Examination and conservation of historical and archaeological metal artefacts: a European overview

C. DEGRIGNY, ICOM-CC Metal Working Group, France

Publisher Summary

This chapter presents a European overview of examination and conservation of historical and archaeological metal artefacts. Experience has shown that research in the field of metal artefact conservation fluctuates. It is not healthy, but funds are not unlimited. Professionals have to consolidate the efforts made and bring new expertise that can attract greater attention and funding. Since the peak of activity during the Fifth Framework Program the funding of the EU projects related to the cultural field has decreased, but there is hope that the situation will improve and the community of professionals involved in metal conservation has to be prepared to respond to the availability of funds. Informing professionals of current opportunities, networking them, and promoting their skills and expertise are key actions that should sustain the dynamism of these professionals. Professionals working in the European area also have to realize the opportunities they have to apply for funds that do not exist in other parts of the world. The international conservation community envies us for the support we can receive to perform top-quality research. It is essential that we make the best use of these funds for the benefit of research in the conservation field.

1.1 Introduction

The investigation of metal artefacts and their conservation has been through major improvements in the last decades. In the past large samples were required to perform an accurate investigative analysis, while today only a small amount of metal is needed. Some techniques are even non-invasive (no sample taken). As regards conservation practices, the integrity of the artefact was previously not respected when cleaning the metal surface of its corrosion layers. As a result the original surface1 (OS) was often lost.

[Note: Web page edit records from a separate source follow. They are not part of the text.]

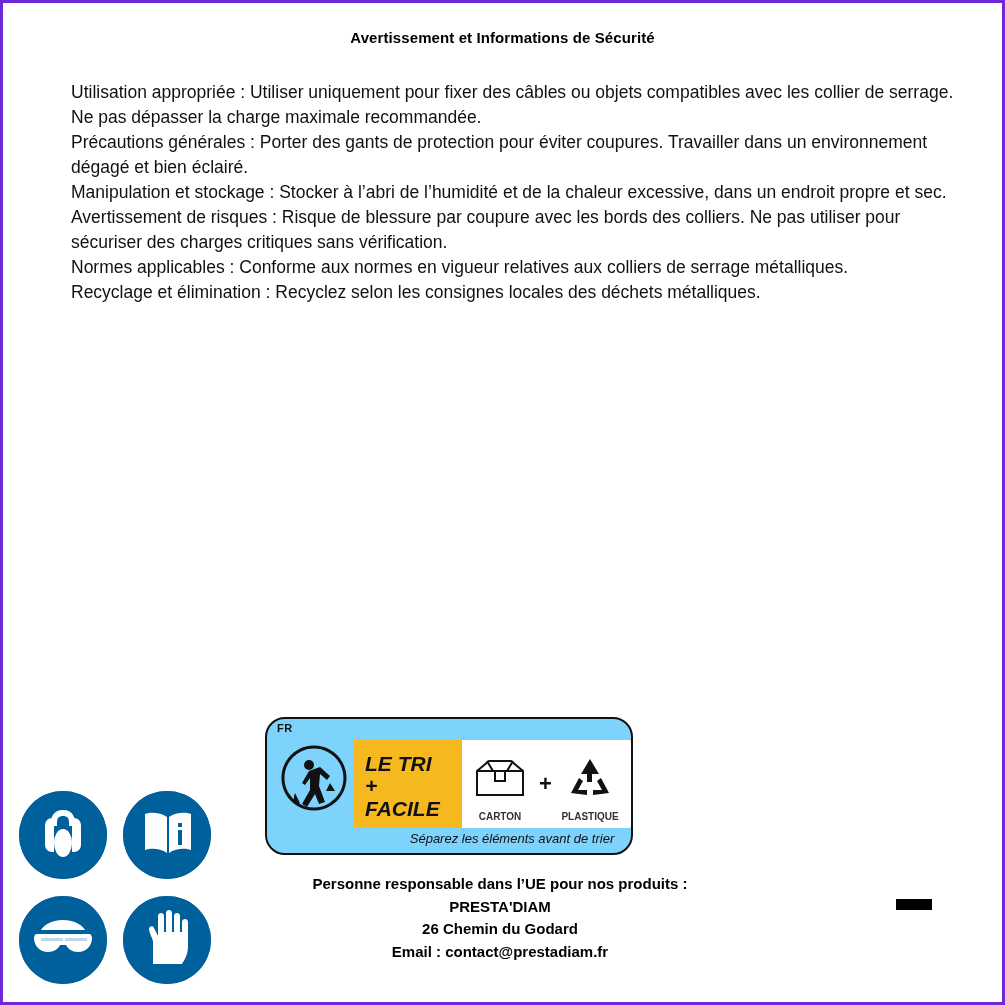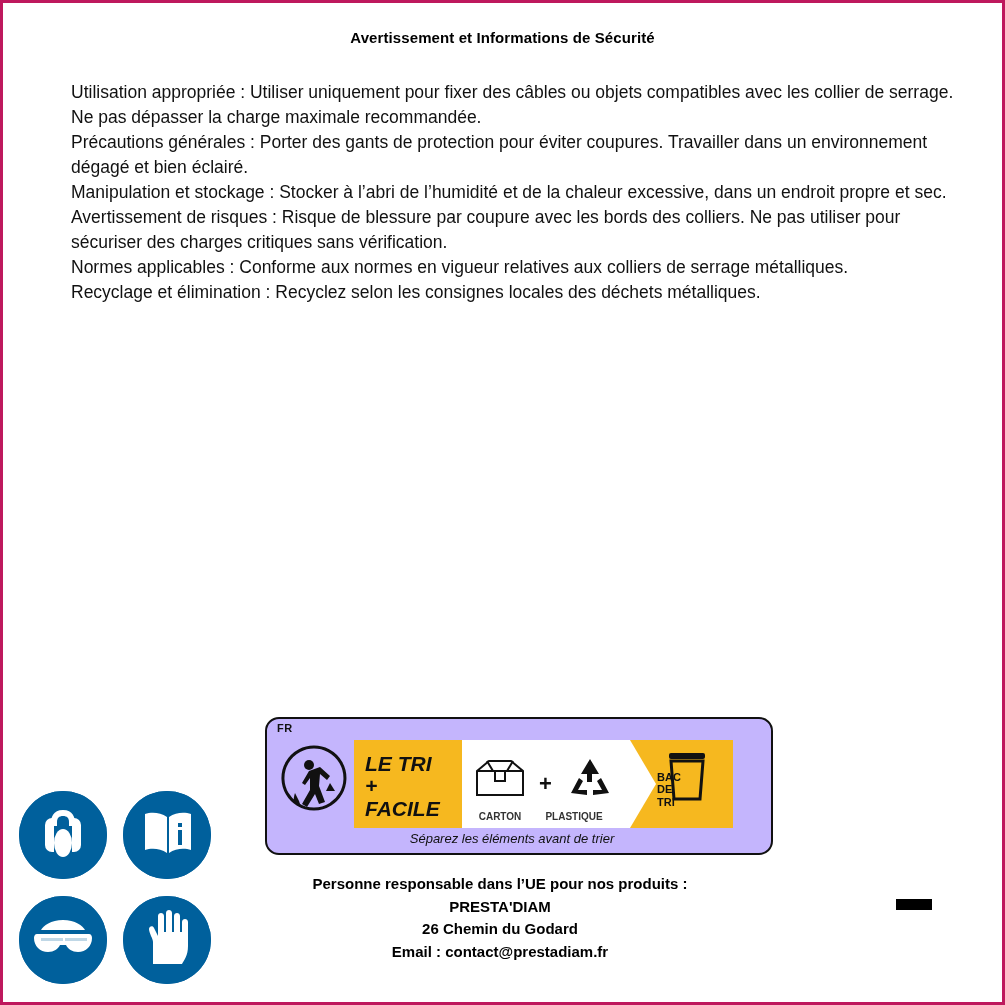"Avertissement et Informations de" .page { border: 3px solid #be185d -> 3px solid #6d28d9 }
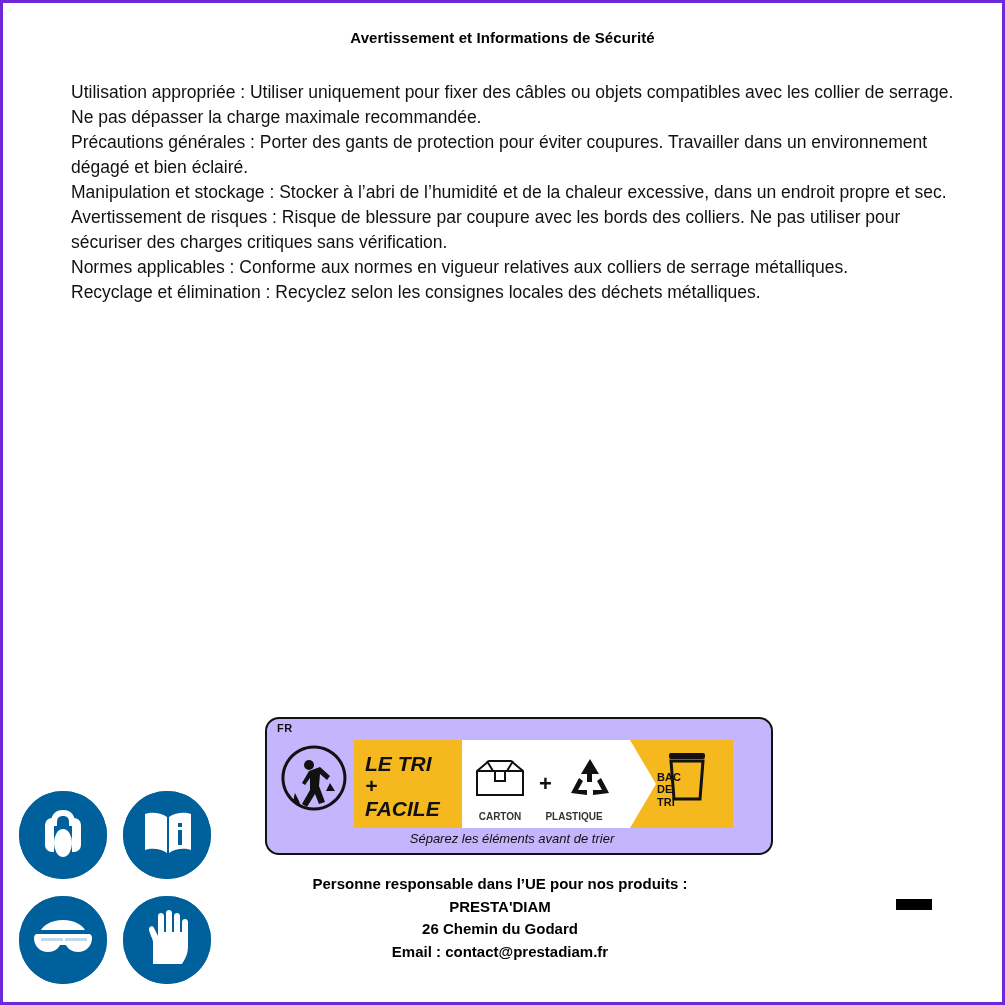"FR" .triman { background: #c4b5fd -> #7dd3fc; border-radius: 14px -> 20px; width: 508px -> 368px }
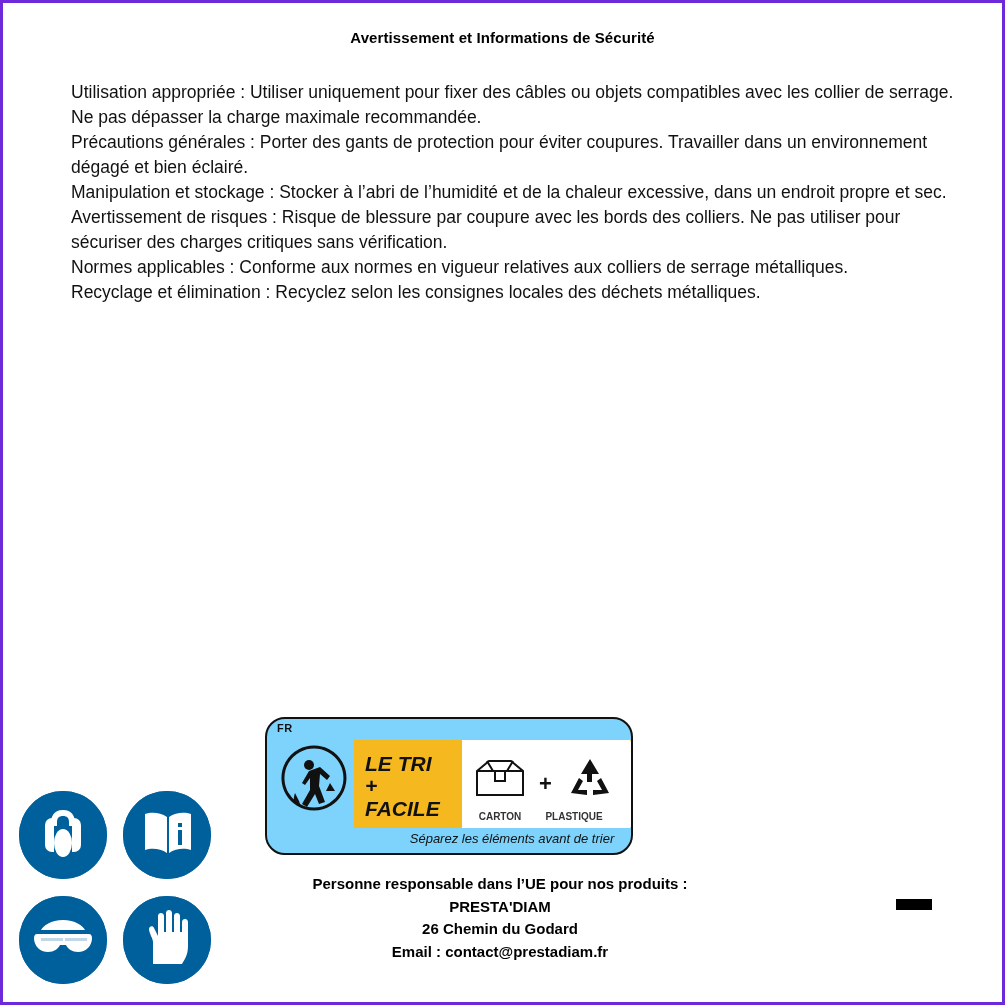"PLASTIQUE" .triman .lbl.plastique { left: 272px -> 288px }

Today, no intervention is possible without respecting the OS and preserving any archaeological or historical information that can be retrieved during the cleaning process.
Surely all professionals consider the investigation and conservation of metal artefacts as being of equal importance. But when looking at the financial support they can benefit from, it is obvious that these two disciplines do not attract the same attention. Scientific examination and archaeometric studies (for dating and provenance) are the noble tasks in conservation science and still constitute most of the labours. In comparison, the design of conservation techniques and the definition of treatment parameters have been quite neglected. Even if the situation is improving, it seems that once the artefact has appeared to reveal all possible artistic, technological and historical information, we pay less attention to the possible loss of information that could occur during the conservation treatment. We know today that confidence in conservation practices suffered serious damage from over-mechanical cleaning of artefacts, the use of improper chemical treatments and various other practices that were not sufficiently controlled.
However, these mistakes had positive consequences, since professionals realised that any intervention needs to be monitored thoroughly. If, in the past, artefacts were given to trained technicians, it is commonly accepted that today special skills and knowledge are required to appreciate the complexity of artefacts and to treat them in a suitable manner.
Conservation science is a multidisciplinary field. The integrity of the artefact can only be respected if all specialists (archaeologists, art historians, conservators, conservation scientists and researchers) involved contribute to the choice of the best investigation and conservation techniques. In some countries with a long history of conservation science and a solid network of research centres, the collaboration of specialists at a national level is relatively straightforward. For other European countries that had to build their skills and knowledge from almost nothing, EU funding has given them real opportunities to set up their field of expertise and put them on the map of countries acting for the preservation of cultural heritage.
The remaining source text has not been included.